Nachhaltige Büromöbel sind ein zunehmend wichtiger Bestandteil moderner Unternehmensstrategien, doch die Umsetzung von Kreislaufkonzepten steckt vielerorts noch in den Kinderschuhen. Alexander Walter, Referent für Immobilienmanagement bei der Deutschen Bahn, spricht im Interview über Herausforderungen, Chancen und die Rolle von Politik und Wirtschaft bei der Etablierung kreislauffähiger Möbelkonzepte.

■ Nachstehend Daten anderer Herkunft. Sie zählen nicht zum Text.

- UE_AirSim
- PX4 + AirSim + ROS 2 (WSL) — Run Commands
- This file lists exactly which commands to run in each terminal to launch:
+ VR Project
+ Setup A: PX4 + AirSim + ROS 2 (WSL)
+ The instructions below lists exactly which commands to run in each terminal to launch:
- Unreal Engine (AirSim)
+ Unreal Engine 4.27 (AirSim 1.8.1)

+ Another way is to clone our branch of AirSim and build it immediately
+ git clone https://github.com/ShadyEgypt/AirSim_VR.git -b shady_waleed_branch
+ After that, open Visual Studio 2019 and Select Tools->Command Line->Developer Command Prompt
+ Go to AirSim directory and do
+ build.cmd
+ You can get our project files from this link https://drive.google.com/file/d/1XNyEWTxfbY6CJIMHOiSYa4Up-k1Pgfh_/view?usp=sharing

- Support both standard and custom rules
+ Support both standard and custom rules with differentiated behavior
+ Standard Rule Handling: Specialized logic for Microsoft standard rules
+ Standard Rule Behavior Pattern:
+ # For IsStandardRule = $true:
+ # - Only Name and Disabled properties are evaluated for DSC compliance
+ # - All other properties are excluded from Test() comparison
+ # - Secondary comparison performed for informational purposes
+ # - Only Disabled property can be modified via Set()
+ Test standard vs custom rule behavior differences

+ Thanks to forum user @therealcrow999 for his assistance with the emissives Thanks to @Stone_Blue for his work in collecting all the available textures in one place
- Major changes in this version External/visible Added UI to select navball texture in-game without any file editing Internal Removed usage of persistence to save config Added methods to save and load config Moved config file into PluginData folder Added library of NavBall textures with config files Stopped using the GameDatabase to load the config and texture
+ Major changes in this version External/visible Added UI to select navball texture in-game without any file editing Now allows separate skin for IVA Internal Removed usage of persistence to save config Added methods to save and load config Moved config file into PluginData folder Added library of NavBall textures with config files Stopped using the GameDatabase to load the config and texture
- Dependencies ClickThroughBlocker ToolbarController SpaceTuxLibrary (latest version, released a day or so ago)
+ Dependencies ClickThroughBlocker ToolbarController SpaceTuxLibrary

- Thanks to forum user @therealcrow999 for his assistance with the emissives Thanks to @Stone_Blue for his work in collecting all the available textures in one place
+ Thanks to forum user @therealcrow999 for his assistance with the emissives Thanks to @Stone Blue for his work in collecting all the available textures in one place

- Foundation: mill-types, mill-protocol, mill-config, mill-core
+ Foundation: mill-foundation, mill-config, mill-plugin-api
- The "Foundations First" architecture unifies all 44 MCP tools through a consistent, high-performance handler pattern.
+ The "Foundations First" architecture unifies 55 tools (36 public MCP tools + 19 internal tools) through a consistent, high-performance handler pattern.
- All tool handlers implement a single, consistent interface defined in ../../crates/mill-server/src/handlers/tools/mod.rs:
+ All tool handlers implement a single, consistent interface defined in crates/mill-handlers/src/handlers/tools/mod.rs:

Herr Walter, die Deutsche Bahn verfolgt ehrgeizige Nachhaltigkeitsziele. Welche Rolle spielen Kreislaufkonzepte und nachhaltige Möbel in Ihrem Facility Management und bei der Gebäudeausstattung?
Die Deutsche Bahn ist ein großes Unternehmen, ich kann hier nur für meinen Bereich, die Büroimmobilien, sprechen. Hier gibt es bisher kaum etablierte Konzepte für Kreislaufwirtschaft oder nachhaltige Möbel. Das hat verschiedene Gründe – sei es die Qualität vieler Produkte oder strukturelle und politische Herausforderungen. Hinzu kommt, dass der Möbelbestand in großen Unternehmen oft schwer zu managen ist und es viele steuerliche und rechtliche Hürden gibt. Zum Beispiel dürfen wir Möbel nicht einmal verschenken oder spenden. Hier könnte die Politik die Weichen stellen.
Warum sollten Unternehmen dennoch in nachhaltige Büromöbel investieren?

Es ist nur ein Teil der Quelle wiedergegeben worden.